The irony here for me, is that for all his brilliance, Caesar obviously thought that the Boni and the Optimates would come round to his way of seeing things. And the fact that they would literally rather die (or kill), than accept favors or orders from any other Roman, was his undoing. It took the essential destruction of the entire class in the second set of Civil Wars to make them meek and biddable - or rather, to make them see that their own private ambitions were less important than Rome's advancement, and that the two weren't necessarily the same thing.
2. I disagree about Caesarian. When Caesar died, he had made Octavian his heir - NOT his only living son. I think it's extremely unlikely Cleopatra would have lived in Rome during Caesar's absence - what about her kingdom, left adrift all that time? I believe Caesar did not view his son by Cleopatra as legitimate. It may have pleased him that a son of his would rule Egypt, but there's only the hostile tradition to suggest that he ever once considered making the boy heir to his Roman world. No, it says everything, instead, that even in spite of his youth, Caesar chose Octavian. But also remember, he planned to take Octavian with him in a position of responsibility to the Parthian wars, returning (presumably) with an infinitely more experienced aide and military man in his early '20's to take further positions of strength in Caesar's government. How's that, Cimon? (we love to argue these points)
3. I think Caesar's main function in Parthia was to avenge Crassus and return the standards, the precise accomplishment it took Augustus 20 years of careful negotiations to manage. He was less interested in conquering Parthia - surely, a highly difficult goal! - than in establishing that Rome would not tolerate the massacre of its legions without response.

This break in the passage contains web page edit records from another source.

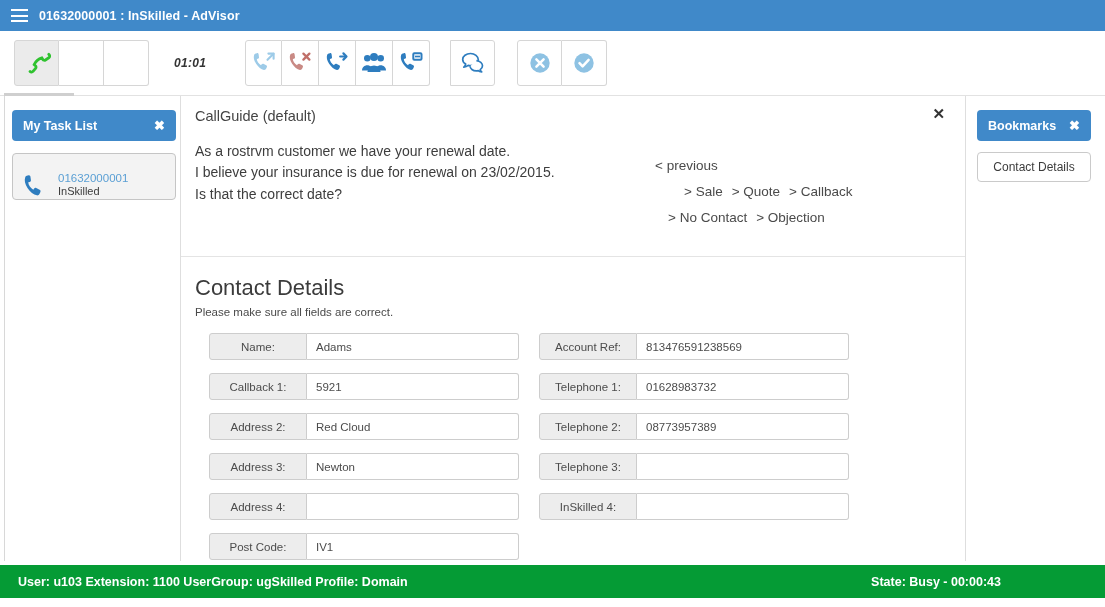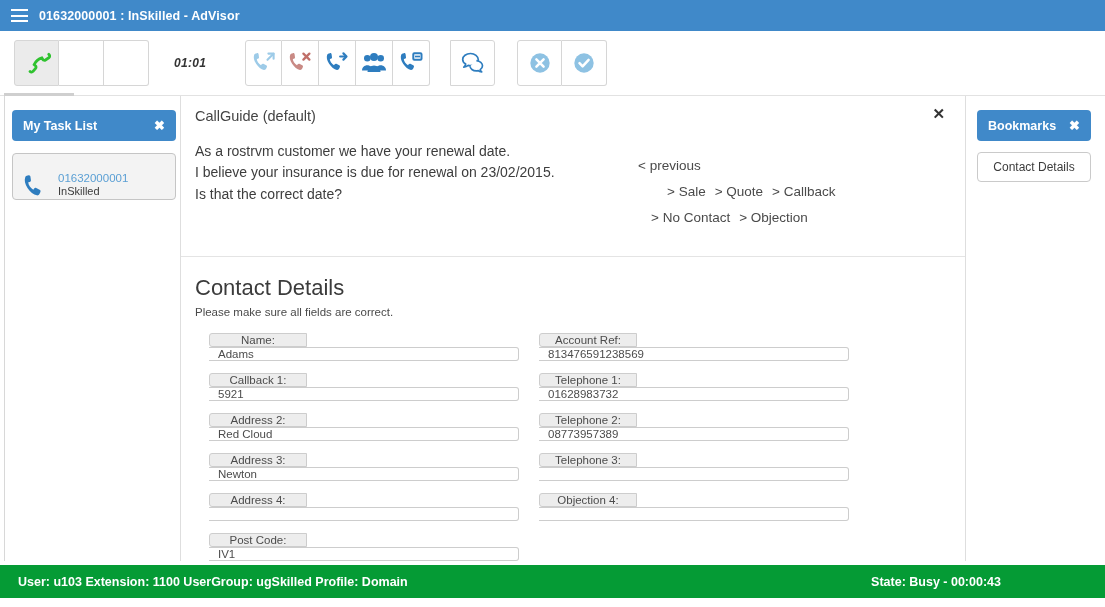--- a/index.html
+++ b/index.html
@@ -193,7 +193,7 @@
   }
   .cg-nav {
     position: absolute;
-    left: 438px; top: 62px;
+    left: 455px; top: 62px;
     width: 320px;
     font-size: 13.5px;
     color: #4a4a4a;

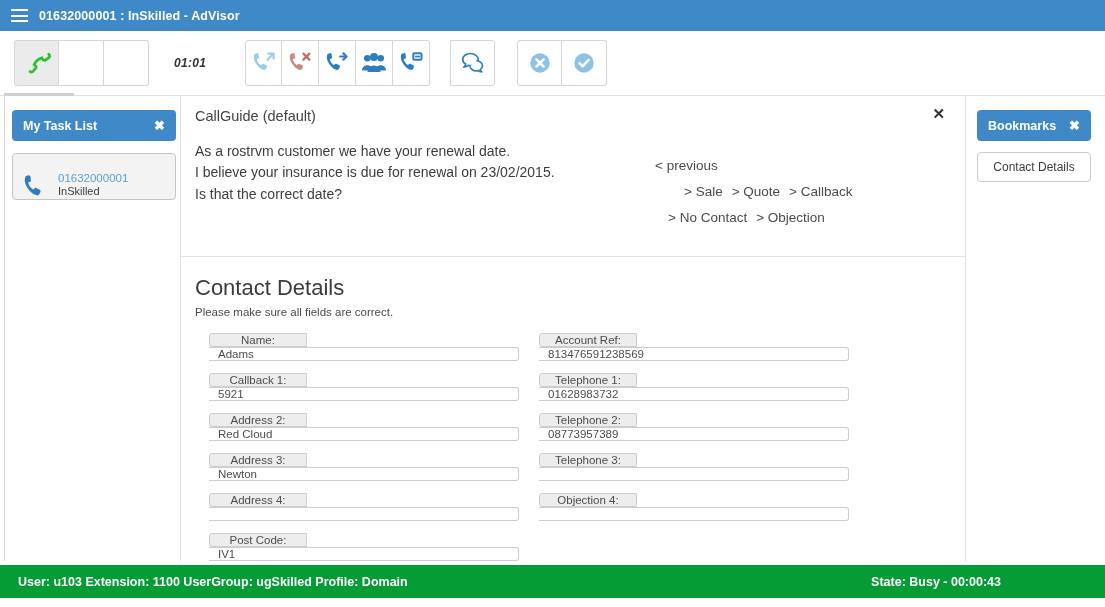--- a/index.html
+++ b/index.html
@@ -234,7 +234,6 @@
     display: flex;
     margin-bottom: 13px;
     height: 27px;
-    flex-direction: column;
   }
   .field-label {
     width: 98px;

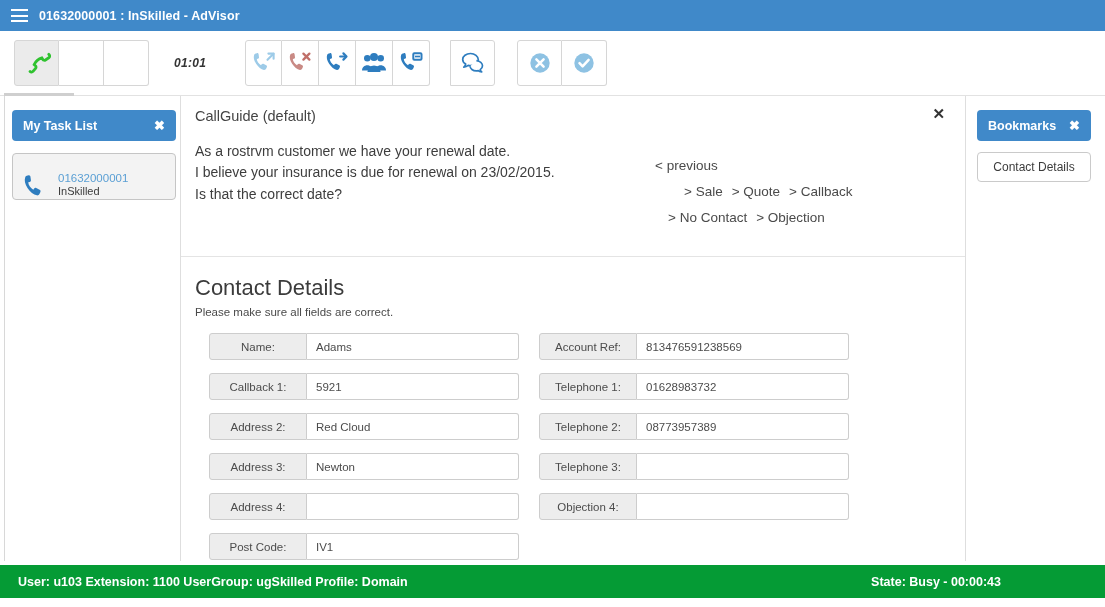--- a/index.html
+++ b/index.html
@@ -492,7 +492,7 @@
               <input class="field-input" value="" style="">
             </div>
             <div class="field-row">
-              <div class="field-label">Objection 4:</div>
+              <div class="field-label">InSkilled 4:</div>
               <input class="field-input" value="" style="">
             </div>
           </div>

In short, Octavian became everything Caesar was NOT and did not intend to be, because he'd seen the brutal evidence of just what Caesar's rational, conservative, dictatorship led to - conspiracy and murder. It's another subject, but I think Octavian was permanently changed - one might say, damaged - by what happened to Caesar. There's an undercurrent of hostile contempt to the system that forged Caesar (and his assassins) that runs through the remainder of Augustus' career.